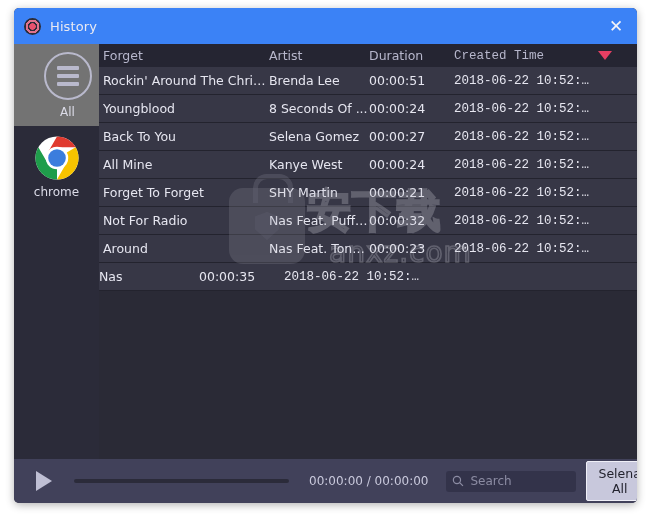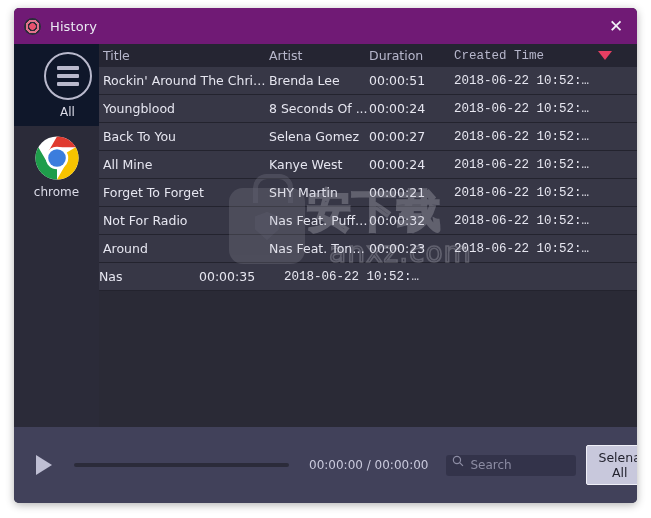--- a/index.html
+++ b/index.html
@@ -23,21 +23,21 @@
     box-shadow: 0 2px 8px rgba(0,0,0,0.30);
     overflow: hidden;
     display: flex;
     flex-direction: column;
   }
 
   
   #titlebar {
     height: 36px;
     flex: 0 0 36px;
-    background: #701a75;
+    background: #3b82f6;
     display: flex;
     align-items: center;
     padding: 0 0 0 10px;
     position: relative;
   }
   #app-icon {
     width: 17px; height: 17px;
     border-radius: 50%;
     background: radial-gradient(circle at 50% 50%,
         #e8516d 0%, #e8516d 26%,
@@ -78,21 +78,21 @@
     padding-top: 0;
   }
   .side-item {
     height: 82px;
     display: flex;
     flex-direction: column;
     align-items: center;
     justify-content: center;
     cursor: pointer;
   }
-  .side-item.selected { background: #0f172a; padding-left: 22px; }
+  .side-item.selected { background: #737373; padding-left: 22px; }
   .side-label {
     color: #dcdce8;
     font-size: 12px;
     margin-top: 5px;
   }
   .hamburger-circle {
     width: 44px; height: 44px;
     border-radius: 50%;
     border: 2px solid #b9b9cc;
     display: flex;
@@ -215,21 +215,21 @@
     text-align: center;
   }
 
   
   #bottombar {
     flex: 0 0 44px;
     height: 44px;
     background: #41415a;
     display: flex;
     align-items: center;
-    padding: 16px 12px;
+    padding: 0 12px;
     gap: 10px;
   }
   #play-btn {
     width: 0; height: 0;
     border-top: 10px solid transparent;
     border-bottom: 10px solid transparent;
     border-left: 16px solid #bfbfd4;
     flex: 0 0 auto;
     margin-left: 10px;
     cursor: pointer;
@@ -247,20 +247,21 @@
     font-size: 12px;
     flex: 0 0 auto;
     margin-left: 10px;
   }
   #search-box {
     flex: 0 0 118px;
     height: 21px;
     background: #33334a;
     border-radius: 3px;
     display: flex;
+    align-items: center;
     padding: 0 6px;
     margin-left: 8px;
     cursor: text;
   }
   .mag-icon { flex: 0 0 auto; margin-right: 4px; }
   #search-input {
     border: none;
     outline: none;
     background: transparent;
     color: #d0d0e0;
@@ -316,21 +317,21 @@
           <circle cx="50" cy="50" r="20" fill="#3b7ddd"></circle>
         </svg>
         <div class="side-label">chrome</div>
       </div>
 
     </div>
 
     <div id="table-area">
 
       <div id="thead">
-        <div class="th col-title">Title</div>
+        <div class="th col-title">Forget</div>
         <div class="th col-artist">Artist</div>
         <div class="th col-duration">Duration</div>
         <div class="th col-created">Created Time</div>
         <div class="th col-sort">
           <div class="sort-caret"></div>
         </div>
       </div>
 
       <div id="rows">
           <div class="row">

ABOUT THIS EXERCISE:
Drop the pictures and reproduce the rest of the data above exactly.

SOLUTION:
--- a/index.html
+++ b/index.html
@@ -23,21 +23,21 @@
     box-shadow: 0 2px 8px rgba(0,0,0,0.30);
     overflow: hidden;
     display: flex;
     flex-direction: column;
   }
 
   
   #titlebar {
     height: 36px;
     flex: 0 0 36px;
-    background: #701a75;
+    background: #3b82f6;
     display: flex;
     align-items: center;
     padding: 0 0 0 10px;
     position: relative;
   }
   #app-icon {
     width: 17px; height: 17px;
     border-radius: 50%;
     background: radial-gradient(circle at 50% 50%,
         #e8516d 0%, #e8516d 26%,
@@ -78,21 +78,21 @@
     padding-top: 0;
   }
   .side-item {
     height: 82px;
     display: flex;
     flex-direction: column;
     align-items: center;
     justify-content: center;
     cursor: pointer;
   }
-  .side-item.selected { background: #0f172a; padding-left: 22px; }
+  .side-item.selected { background: #737373; padding-left: 22px; }
   .side-label {
     color: #dcdce8;
     font-size: 12px;
     margin-top: 5px;
   }
   .hamburger-circle {
     width: 44px; height: 44px;
     border-radius: 50%;
     border: 2px solid #b9b9cc;
     display: flex;
@@ -215,21 +215,21 @@
     text-align: center;
   }
 
   
   #bottombar {
     flex: 0 0 44px;
     height: 44px;
     background: #41415a;
     display: flex;
     align-items: center;
-    padding: 16px 12px;
+    padding: 0 12px;
     gap: 10px;
   }
   #play-btn {
     width: 0; height: 0;
     border-top: 10px solid transparent;
     border-bottom: 10px solid transparent;
     border-left: 16px solid #bfbfd4;
     flex: 0 0 auto;
     margin-left: 10px;
     cursor: pointer;
@@ -247,20 +247,21 @@
     font-size: 12px;
     flex: 0 0 auto;
     margin-left: 10px;
   }
   #search-box {
     flex: 0 0 118px;
     height: 21px;
     background: #33334a;
     border-radius: 3px;
     display: flex;
+    align-items: center;
     padding: 0 6px;
     margin-left: 8px;
     cursor: text;
   }
   .mag-icon { flex: 0 0 auto; margin-right: 4px; }
   #search-input {
     border: none;
     outline: none;
     background: transparent;
     color: #d0d0e0;
@@ -316,21 +317,21 @@
           <circle cx="50" cy="50" r="20" fill="#3b7ddd"></circle>
         </svg>
         <div class="side-label">chrome</div>
       </div>
 
     </div>
 
     <div id="table-area">
 
       <div id="thead">
-        <div class="th col-title">Title</div>
+        <div class="th col-title">Forget</div>
         <div class="th col-artist">Artist</div>
         <div class="th col-duration">Duration</div>
         <div class="th col-created">Created Time</div>
         <div class="th col-sort">
           <div class="sort-caret"></div>
         </div>
       </div>
 
       <div id="rows">
           <div class="row">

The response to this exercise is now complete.